From the Super Bowl party and the concert afterwards—where musician Emily Richards jammed out on vocals and keyboard, Joe Jobe played harmonica and Manning Feraci finessed the guitar—to the general and breakout sessions, lunch and receptions in the expo hall, offsite dinners and meetings, hallway talk and booth conversation, it was, as usual, a good and productive show. There is no replacement for the one-on-one time that an event like the National Biodiesel Conference & Expo can offer.
Conversations I had with producers and industry stakeholders had some common elements. Despite the National Biodiesel Board being thrilled about the 11th hour retroactive extension of the dollar tax credit, several producers and industry players I spoke with expressed serious concern over the uncertainty in the marketplace it is creating, especially without the assurance of any long-term policy commitment. One producer told me he thought the retroactive reinstatement was like one last chance: “Here you go, enjoy it and use it wisely because it’s not going to happen again,” he said. Maybe that’s true. Many said to me that rather than focusing lobby efforts on a subsidy for which getting any extension longer than a year in this political climate is highly unlikely, the real opportunity lies in expanding the federal biomass-based diesel carve-out well beyond the 1 billion gallon mark by 2012. At the very least, it should be doubled—immediately.

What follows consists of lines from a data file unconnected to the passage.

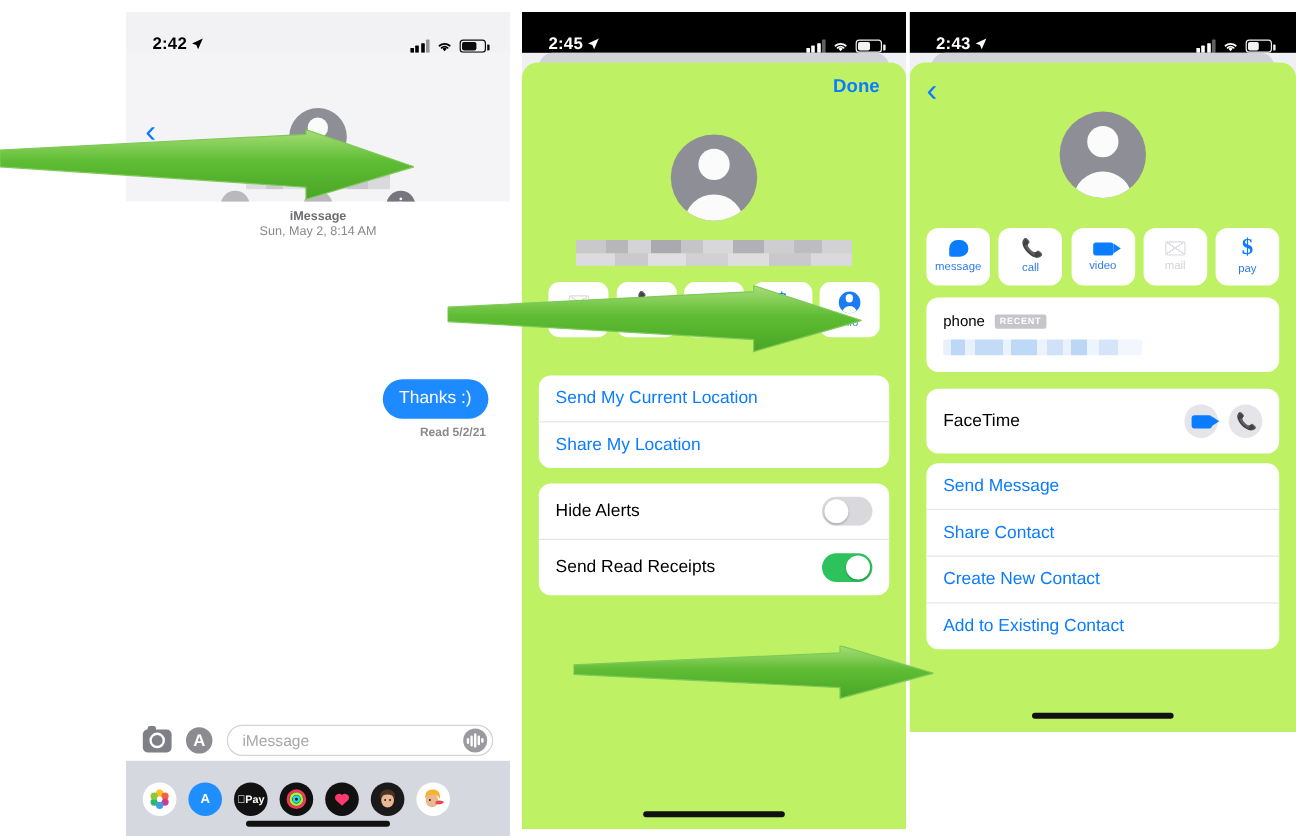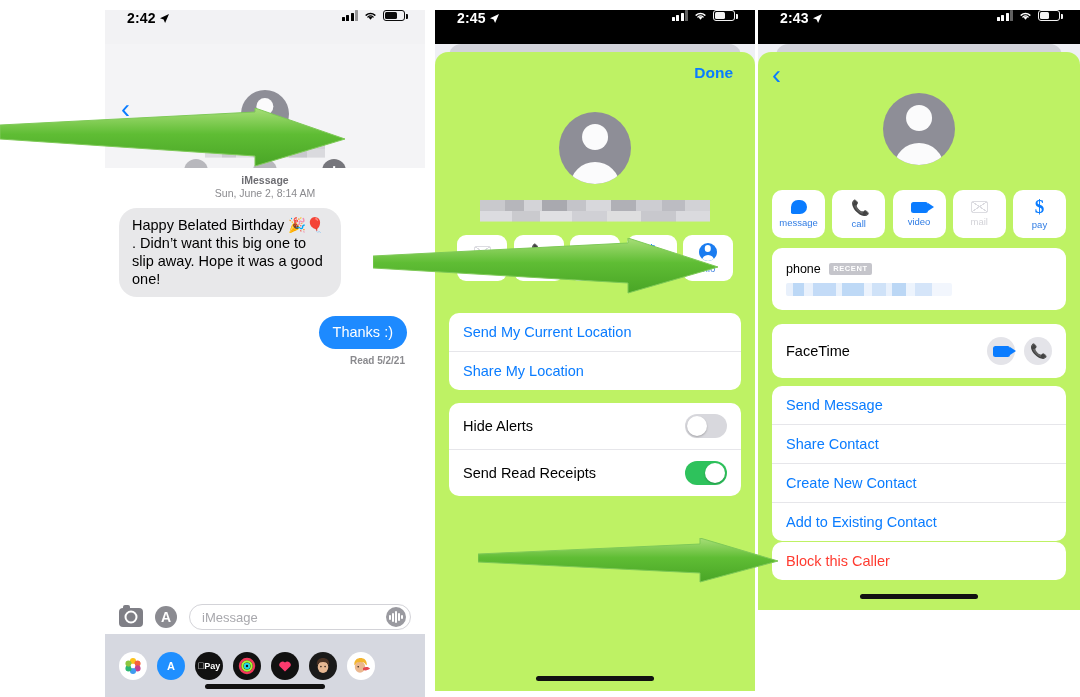"2:42" .statusbar { align-items: flex-start -> flex-end }
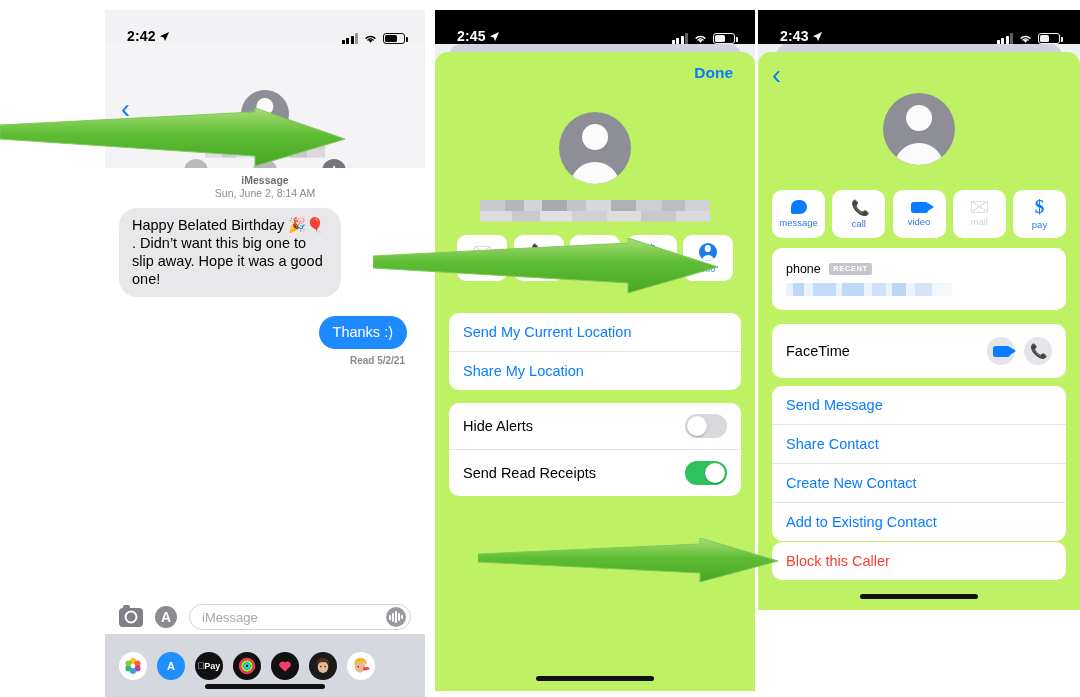"Sun, June 2, 8:14 AM" div { text: June -> May }
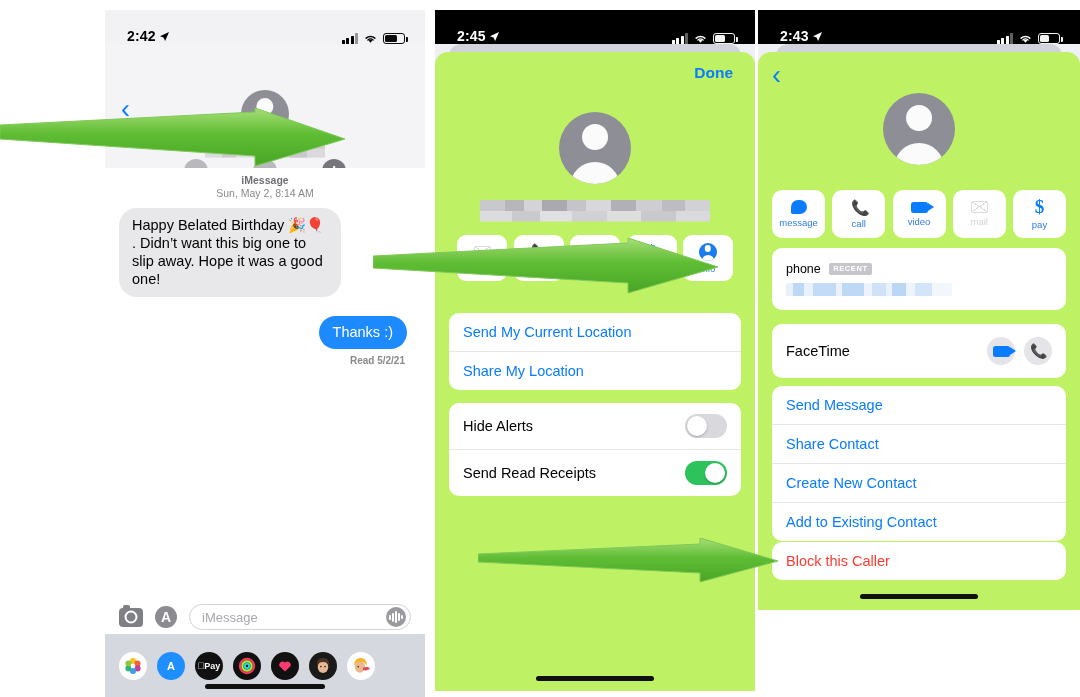"Happy Belated Birthday 🎉🎈 ." div.bub-in { html: <div>Happy Belated Birthday 🎉🎈 . Didn’t want this big one to slip away. Hope it was a good one!</div> -> none }
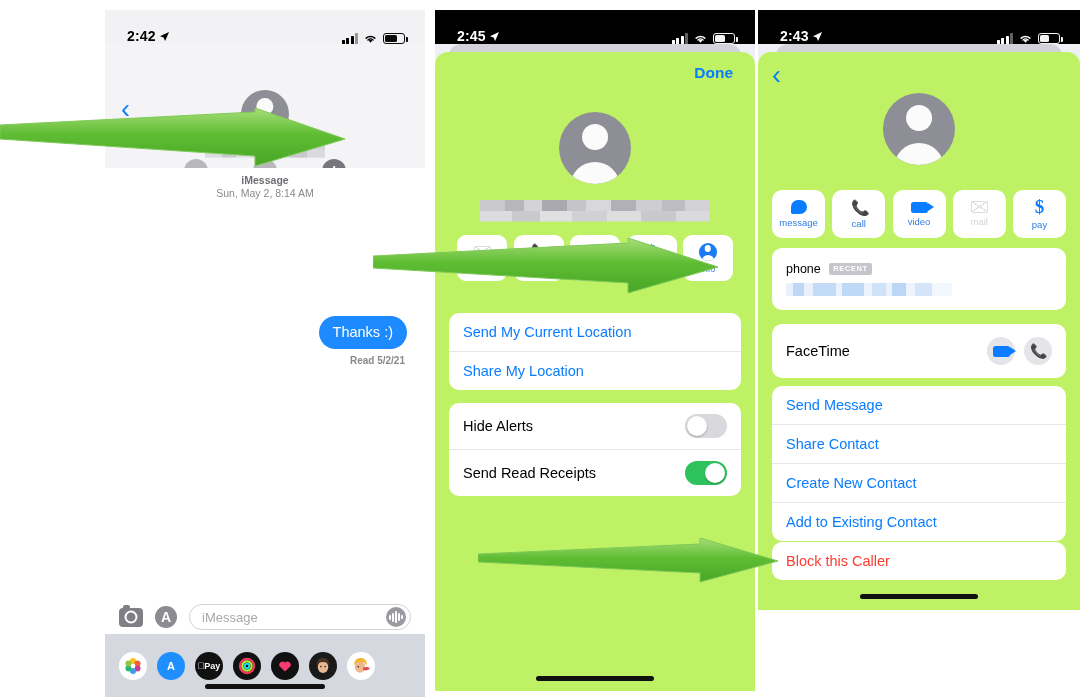"Block this Caller" div.group { html: <div> <div>Block this Caller</div> </div> -> none }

NBB board members discussed the push for 5 percent by 2015. That is certainly an avenue worth pursuing. People were telling me the only ones who profit from the dollar credit are the oil companies required to blend the fuel. And as soon as the credit is in play, feedstock prices track right along with it. But with a healthy mandate in place, and market certainty created by a world without the short-term disruption of the tax credit, RINs would fulfill their intended goal in the market and supplant government subsidies. And moreover, with a robust, court-upheld mandate, who needs a subsidy anyway? The obligated parties have to blend biodiesel and that’s that, irrespective of price.